The current investigation assessed the effects of obesity on disease activity in the first year of DMARD therapy in an inception cohort of RA patients who had a symptom duration of less than 1 year.
The mean age of patients was 57.7 years, 60.1% were female, and 71.2% were positive for anticitrullinated protein antibodies (ACPA). The median body mass index (BMI) was 27.5 kg/m2, with a third (34%) of the cohort classified as being obese (BMI greater than 30).
At 1 year, the median DAS28 score for the entire cohort was 2.6, and 51% were in DAS28 remission; 58% had achieved a good EULAR response. When outcomes were split according to BMI, however, the obese patients did significantly worse.
The median DAS28 score in overweight (BMI 25-29.9) patients at 1 year was 2.4; 45% achieved DAS28 remission, and 66.7% achieved a good EULAR response.
A trend for association between obesity and high baseline DAS28 (greater than 5.1) was found (odds ratio, 1.7; 95% confidence interval, 0.9-3.1), which grew stronger when the analysis was limited to patients who were ACPA-positive (OR, 2.0; 95% CI, 1.0-4.0). However, ACPA-positivity by itself was not associated with treatment response at 1 year.

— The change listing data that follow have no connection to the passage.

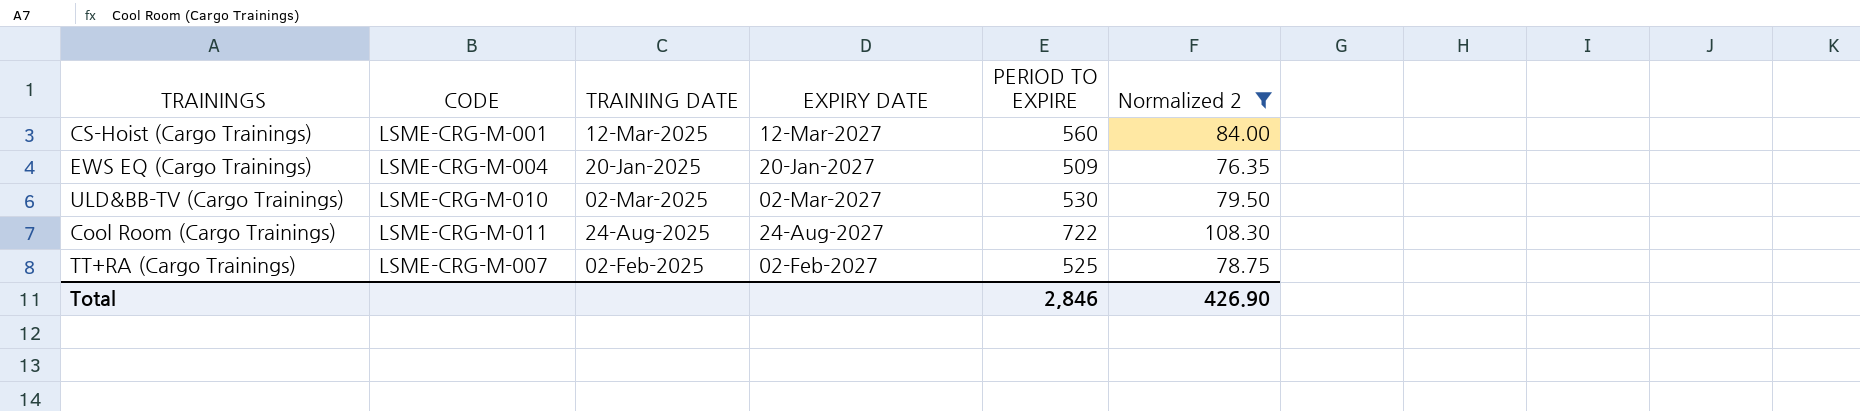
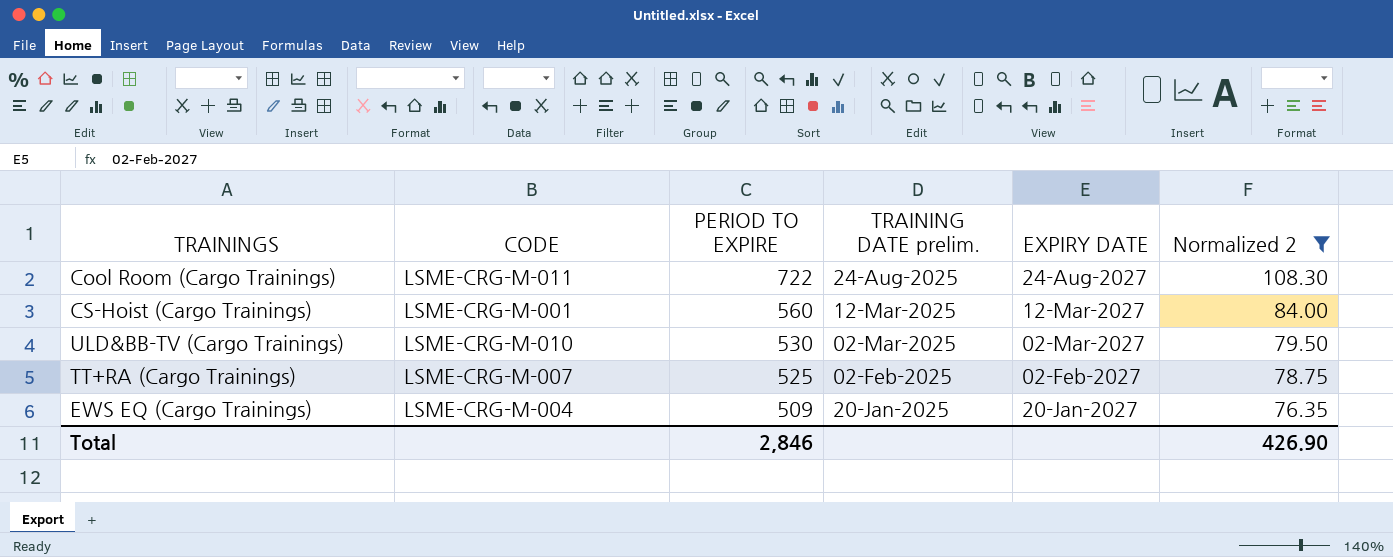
row order: none -> PERIOD TO EXPIRE descending
column PERIOD TO EXPIRE | position: 5 -> 3
column name: TRAINING DATE -> TRAINING DATE prelim.

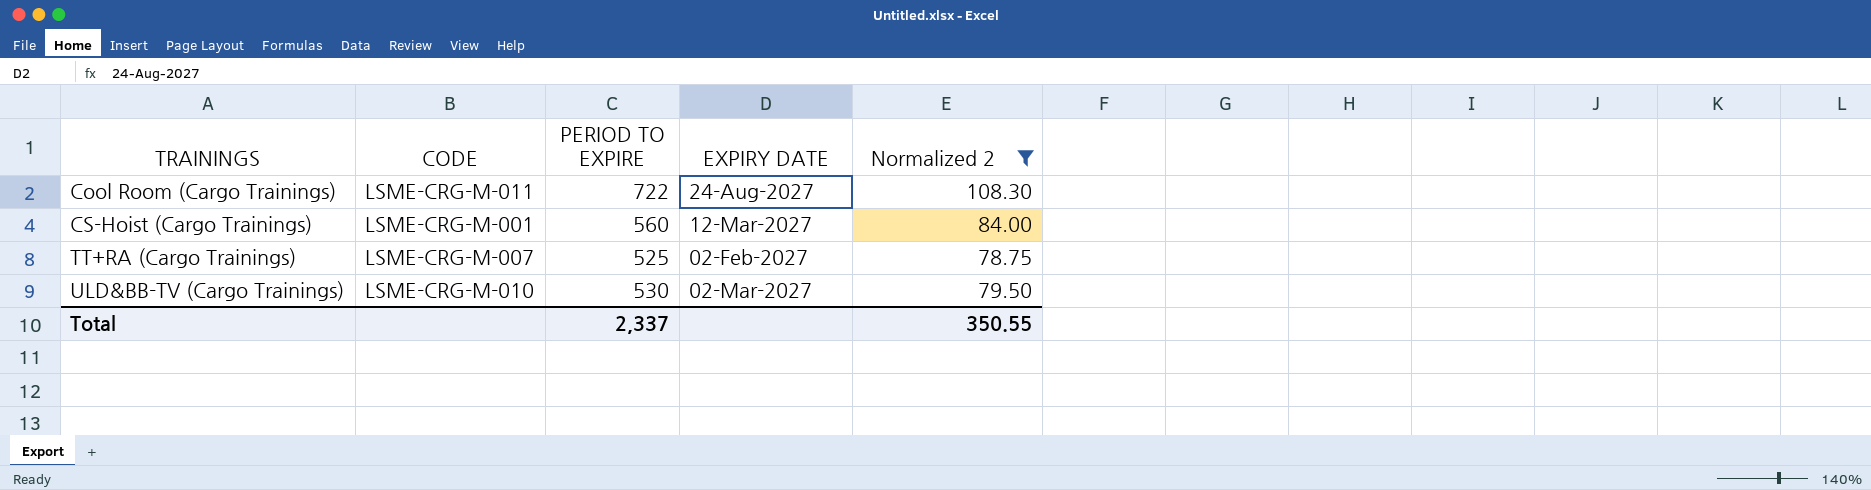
row order: PERIOD TO EXPIRE descending -> TRAININGS ascending
column TRAINING DATE prelim. | position: 4 -> none
row EWS EQ (Cargo Trainings): LSME-CRG-M-004 | 509 | 20-Jan-2025 | 20-Jan-2027 | 76.35 -> none
Total | PERIOD TO EXPIRE: 2,846 -> 2,337
Total | Normalized 2: 426.90 -> 350.55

Inverse correlations between baseline obesity and DAS28 remission and EULAR response at 1 year were found to be more prominent in female than male patients.

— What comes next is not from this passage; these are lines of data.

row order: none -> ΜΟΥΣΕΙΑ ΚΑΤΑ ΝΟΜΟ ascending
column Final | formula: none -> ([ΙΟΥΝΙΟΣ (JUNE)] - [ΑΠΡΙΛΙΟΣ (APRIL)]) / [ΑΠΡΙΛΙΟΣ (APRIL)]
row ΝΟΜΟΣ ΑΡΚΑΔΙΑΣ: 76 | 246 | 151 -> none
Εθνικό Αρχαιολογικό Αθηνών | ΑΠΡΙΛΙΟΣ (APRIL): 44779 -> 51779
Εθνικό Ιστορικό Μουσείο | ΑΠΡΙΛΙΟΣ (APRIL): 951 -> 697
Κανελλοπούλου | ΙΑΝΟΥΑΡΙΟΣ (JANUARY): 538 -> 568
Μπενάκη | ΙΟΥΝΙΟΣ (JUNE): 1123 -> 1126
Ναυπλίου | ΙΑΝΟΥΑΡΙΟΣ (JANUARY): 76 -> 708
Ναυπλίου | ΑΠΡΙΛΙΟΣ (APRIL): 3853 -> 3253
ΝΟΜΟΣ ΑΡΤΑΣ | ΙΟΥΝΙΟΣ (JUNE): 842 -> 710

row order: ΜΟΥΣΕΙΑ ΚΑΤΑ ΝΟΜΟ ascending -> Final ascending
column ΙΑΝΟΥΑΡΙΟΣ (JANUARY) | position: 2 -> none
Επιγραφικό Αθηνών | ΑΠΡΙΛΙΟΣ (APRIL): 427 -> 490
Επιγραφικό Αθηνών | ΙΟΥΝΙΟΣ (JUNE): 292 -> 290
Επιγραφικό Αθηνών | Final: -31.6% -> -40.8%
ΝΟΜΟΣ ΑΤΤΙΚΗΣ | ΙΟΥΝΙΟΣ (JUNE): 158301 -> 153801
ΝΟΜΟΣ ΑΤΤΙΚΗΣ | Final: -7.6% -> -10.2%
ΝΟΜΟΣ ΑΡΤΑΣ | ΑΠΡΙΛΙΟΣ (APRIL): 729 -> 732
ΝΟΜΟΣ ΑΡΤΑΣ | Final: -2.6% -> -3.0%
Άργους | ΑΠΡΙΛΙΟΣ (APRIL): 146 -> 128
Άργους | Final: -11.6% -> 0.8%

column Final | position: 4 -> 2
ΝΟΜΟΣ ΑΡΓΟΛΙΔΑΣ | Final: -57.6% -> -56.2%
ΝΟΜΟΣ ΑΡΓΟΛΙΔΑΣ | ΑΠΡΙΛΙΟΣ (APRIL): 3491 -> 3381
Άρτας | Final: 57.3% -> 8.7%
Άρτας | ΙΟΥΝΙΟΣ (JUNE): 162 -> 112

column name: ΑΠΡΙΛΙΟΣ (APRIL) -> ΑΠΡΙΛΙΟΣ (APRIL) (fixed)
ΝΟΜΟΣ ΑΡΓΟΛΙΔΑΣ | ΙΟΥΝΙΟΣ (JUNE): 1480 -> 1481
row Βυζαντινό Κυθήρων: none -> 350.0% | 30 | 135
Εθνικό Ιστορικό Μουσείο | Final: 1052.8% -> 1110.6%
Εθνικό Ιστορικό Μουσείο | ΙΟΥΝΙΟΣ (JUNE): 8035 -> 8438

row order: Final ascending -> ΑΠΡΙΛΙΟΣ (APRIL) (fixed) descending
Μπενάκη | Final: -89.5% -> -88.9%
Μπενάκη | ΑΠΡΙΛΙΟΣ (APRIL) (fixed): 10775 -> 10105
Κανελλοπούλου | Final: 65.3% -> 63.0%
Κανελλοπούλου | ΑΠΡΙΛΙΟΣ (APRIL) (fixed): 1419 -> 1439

"I think we definitely need to think about dosing according to weight instead of giving everyone the same dose," Dr. Ling suggested. Dosing by weight is done in pediatric but not adult practice.

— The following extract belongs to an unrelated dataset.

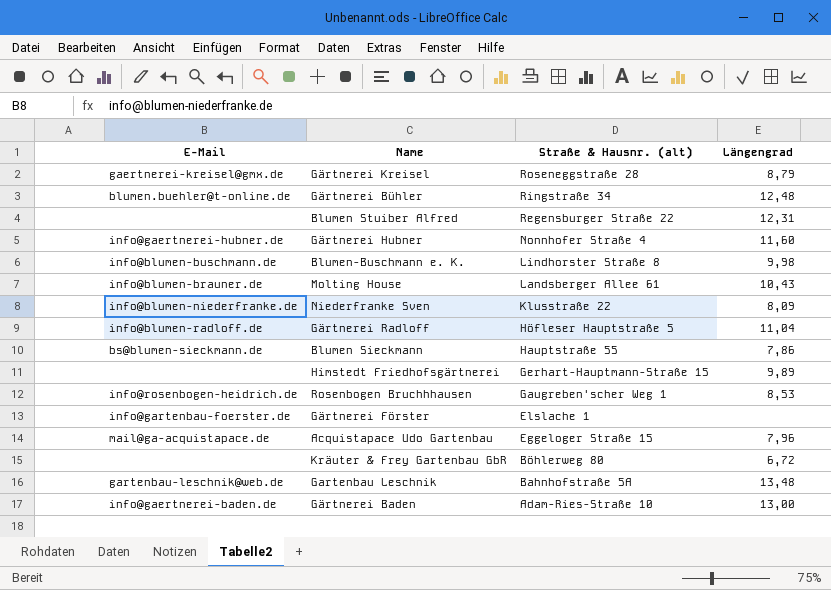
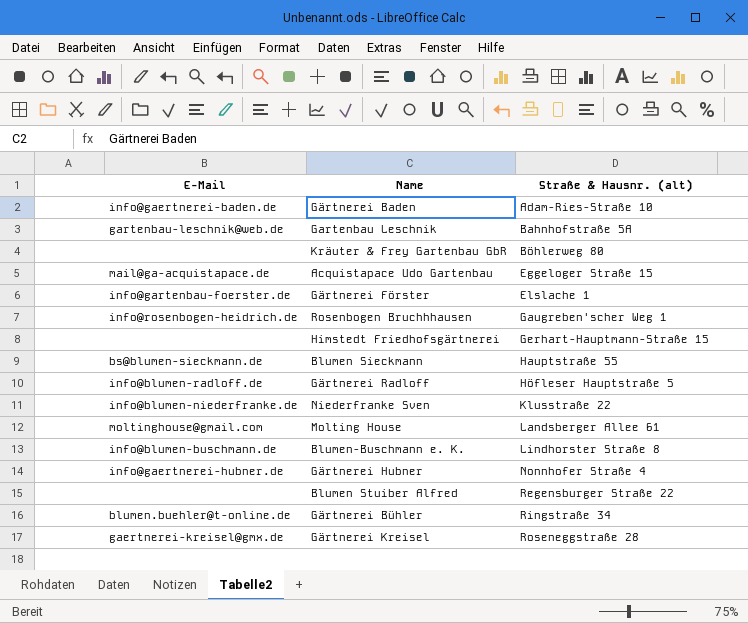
row order: Straße & Hausnr. (alt) descending -> Straße & Hausnr. (alt) ascending
column Längengrad | position: 4 -> none
Molting House | E-Mail: info@blumen-brauner.de -> moltinghouse@gmail.com

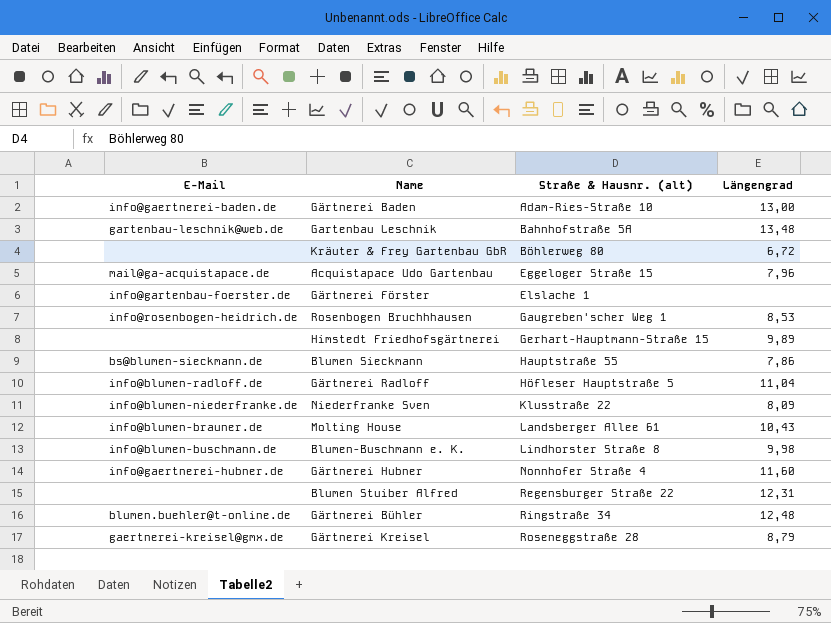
column Längengrad | position: none -> 4
Molting House | E-Mail: moltinghouse@gmail.com -> info@blumen-brauner.de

Losing weight may also be of benefit but requires further investigation to see if this in itself could help improve the response to therapy. Anecdotally, Dr. Ling noted the case of a woman who had been on high-dose treatment and lost more than 238 pounds and subsequently went into remission, without further need for drug therapy.
Other work presented by Dr. Corrinne Ellis showed that obesity is linked to greater functional disability (Rheumatology 2012;51:iii163, abstract P296). Analysis of data on 803 patients (21% obese) with inflammatory polyarthritis in the Norfolk Arthritis Register (NOAR) revealed that baseline obesity was associated with higher disability, as determined by the Health Assessment Questionnaire (HAQ) at 1 year.
Perhaps the reason HAQ scores are higher in obese patients is because they are just too unfit or obese to exercise. Indeed, other research presented at this meeting showed that cardiorespiratory fitness assessed using a simple step test was low in patients with RA (Rheumatology 2012;51:iii162–3, abstract P80).
Cardiorespiratory fitness is an independent risk factor for heart disease and was found to be decreased in the study of 100 patients with RA regardless of whether traditional cardiovascular risk factors were also present. Cardiorespiratory fitness was linked to obesity and the metabolic syndrome.
"This study has highlighted the alarming levels of obesity and poor fitness in a typical well-controlled RA population," according to Ms. Jennifer Cooney of the University of Bangor (Wales) and associates.
"Thus more attentions and understanding is required on addressing these factors than the traditional risk factors alone."
Dr. Ling reported no financial disclosures.
FROM THE ANNUAL MEETING OF THE BRITISH SOCIETY FOR RHEUMATOLOGY
Major Finding: A good EULAR response was achieved by 40% of obese patients vs. 58.5% of those categorized as normal weight or underweight.
Data Source: The findings were based on data from an inception cohort of 212 patients with early rheumatoid arthritis).
Disclosures: Dr. Ling reported no financial disclosures.